Posts Tagged Micheal Vick

Mixed Martial Arts

How, and more importantly why, has this sport over the last fifteen years become so popular that people wear tee shirts showing the splattered winner’s faces and set up viewing parties at home?  One answer that I’ve read explains that it all began in New York city with formation of the something called the UFC, Ultimate Fighting Championships.  But Wikipedia presents a slightly different explanation, one that may be related to the David Mamet film, Red Belt.  It claims it all started in So Cal with the famous Brazilian martial arts family, the Gracies in collaboration with film maker John Milius. 

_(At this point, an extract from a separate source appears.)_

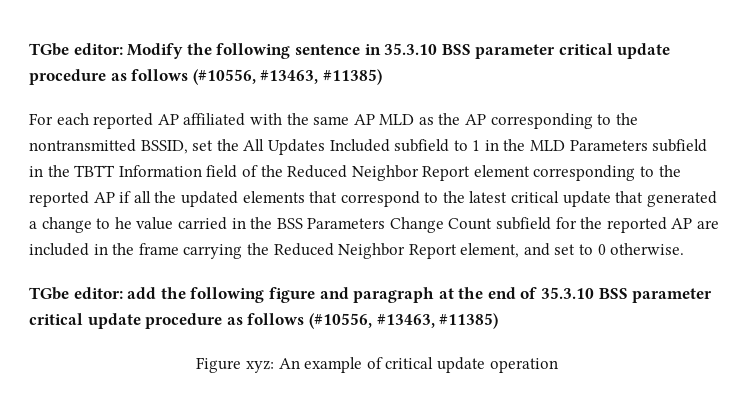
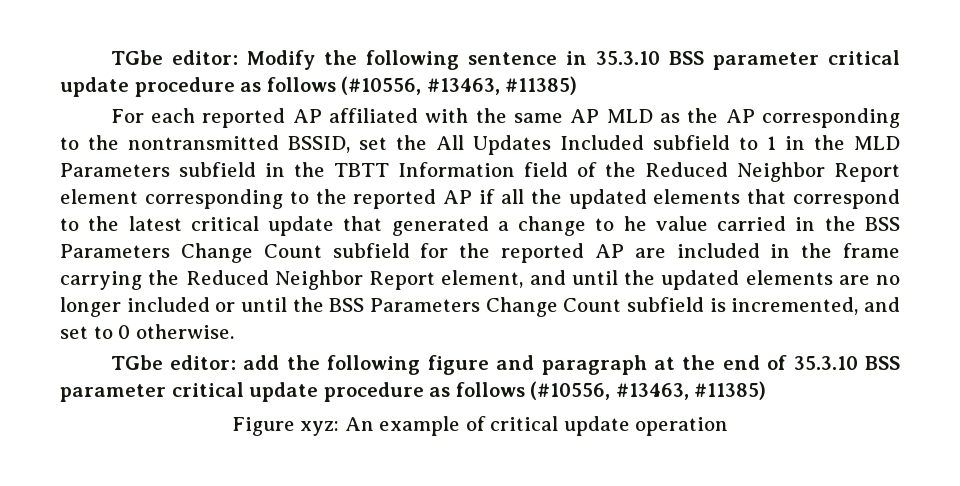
- For each reported AP affiliated with the same AP MLD as the AP corresponding to the nontransmitted BSSID, set the All Updates Included subfield to 1 in the MLD Parameters subfield in the TBTT Information field of the Reduced Neighbor Report element corresponding to the reported AP if all the updated elements that correspond to the latest critical update that generated a change to he value carried in the BSS Parameters Change Count subfield for the reported AP are included in the frame carrying the Reduced Neighbor Report element, and set to 0 otherwise.
+ For each reported AP affiliated with the same AP MLD as the AP corresponding to the nontransmitted BSSID, set the All Updates Included subfield to 1 in the MLD Parameters subfield in the TBTT Information field of the Reduced Neighbor Report element corresponding to the reported AP if all the updated elements that correspond to the latest critical update that generated a change to he value carried in the BSS Parameters Change Count subfield for the reported AP are included in the frame carrying the Reduced Neighbor Report element, and until the updated elements are no longer included or until the BSS Parameters Change Count subfield is incremented, and set to 0 otherwise.

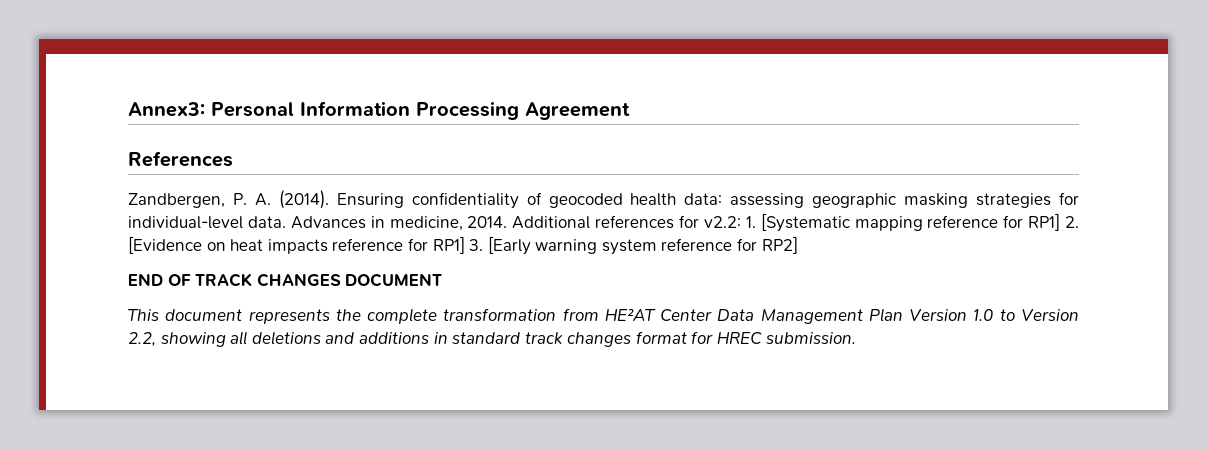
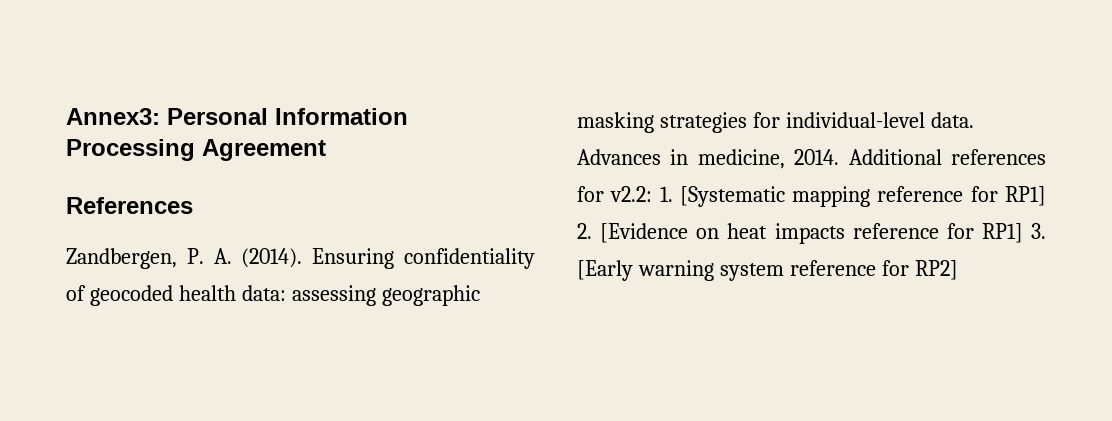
- END OF TRACK CHANGES DOCUMENT
- This document represents the complete transformation from HE²AT Center Data Management Plan Version 1.0 to Version 2.2, showing all deletions and additions in standard track changes format for HREC submission.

Whatever its origins, I personally hold it started with the Romans and probably explains the popularity of such weak film fare as Gladiator.   1993 seems to be the beginning of the current phenomenon.  According to the history of the UFC, gathering enthusiastic competitors from all kinds of fighting sports, the spectacles quickly became competitive events fought in an arena shaped like an Octagon.

 

The octagonal competition mat and cage design are registered trademarks and/or trade dress of Zuffa, LLC and are symbolic of the highest quality mixed martial arts events brought to you under the Ultimate Fighting Championship® brand name.  In 1993, UFC events were the first to feature an eight-sided competition configuration which has become known worldwide as the UFC Octagon™
 
The UFC Octagon is unique from any other fighting arena because the octagonal shape and structure have become inherently associated with Zuffa and the UFC brand name among mixed martial arts consumers, other mixed martial arts organizations and the national media.  The UFC Octagon is regularly featured on UFC Pay-per-view events, UFC® Fight Night™ and The Ultimate Fighter® reality TV series.  The UFC Octagon creates a neutral arena to showcase the skills of UFC mixed martial arts athletes. The UFC organization has established a reputation for providing the maximum safety to the fighters with commission approved ring structures, canvas, and all safety padding and fences.  Zuffa makes major investments to ensure the safety of competitors in the UFC Octagon — as a result, when people see the Octagon they associate it with the reputation and quality delivered only by Zuffa at UFC events.  
Add Las Vegas, males aged 18-34 and their companions, to beer drinking, football loving, and bet craziness and real Americans have apparently found their match.  Fight clubbing, clamoring for more wars, as long as they don’t actually have to enlist, the current followers of this sport brook no interference to their “god-given” right to watch other people beat themselves into bloody unconsciousness.  And then they sit idly by, as Micheal Vick is sent to jail.
What is it in our psychological makeup that somehow does see this violence for what it is?  In this dissertation, I found the following to be of interest:
Ernest Becker is a psychologically oriented anthropologist who focuses on fear of physical death as the mainspring of human behavior. He sees himself as continuing to develop Jung’s idea of the projection of the shadow, but he very emphatically argues that this shadow that is projected is a rejected awareness of one’s mortality. Because human beings are animals, we are mortal. But we also have highly developed brains that give us an ability to be self-conscious and to anticipate the future. We can see that death is our eventual fate, but because we are animals who are basically narcissistic, we want to be immortal. This clash between what we want and what we know is coming overwhelms us. It disturbs us so much that we invent all sorts of personal and social lies in our efforts to somehow pretend that we are immortal. One of the lies we tell ourselves is that if we can triumph over our enemies, we can rise above the limitations of our condition. We can project the shadow, that awareness of our mortality that we have repressed into our unconscious, onto the enemies or the scapegoats we attack in an attempt to prove that they will die and we will not. At root, violence against others is an effort to avoid facing one’s own mortality with existential honesty and courage.
Which brings to mind the film Rollerball and the conflict between the Oligarchs who run/own the games (See Las Vegas) and the players like Jonathan E who enjoy the competition for its own sake.
Am I getting anywhere with all of this?  Will any of what I think change the yearly income of millions this pay-per-view event earns or shift the viewers to whom I appeal for rationality to another choice?  Probably not.  Do I wish someone would comment on my original question?  Most def.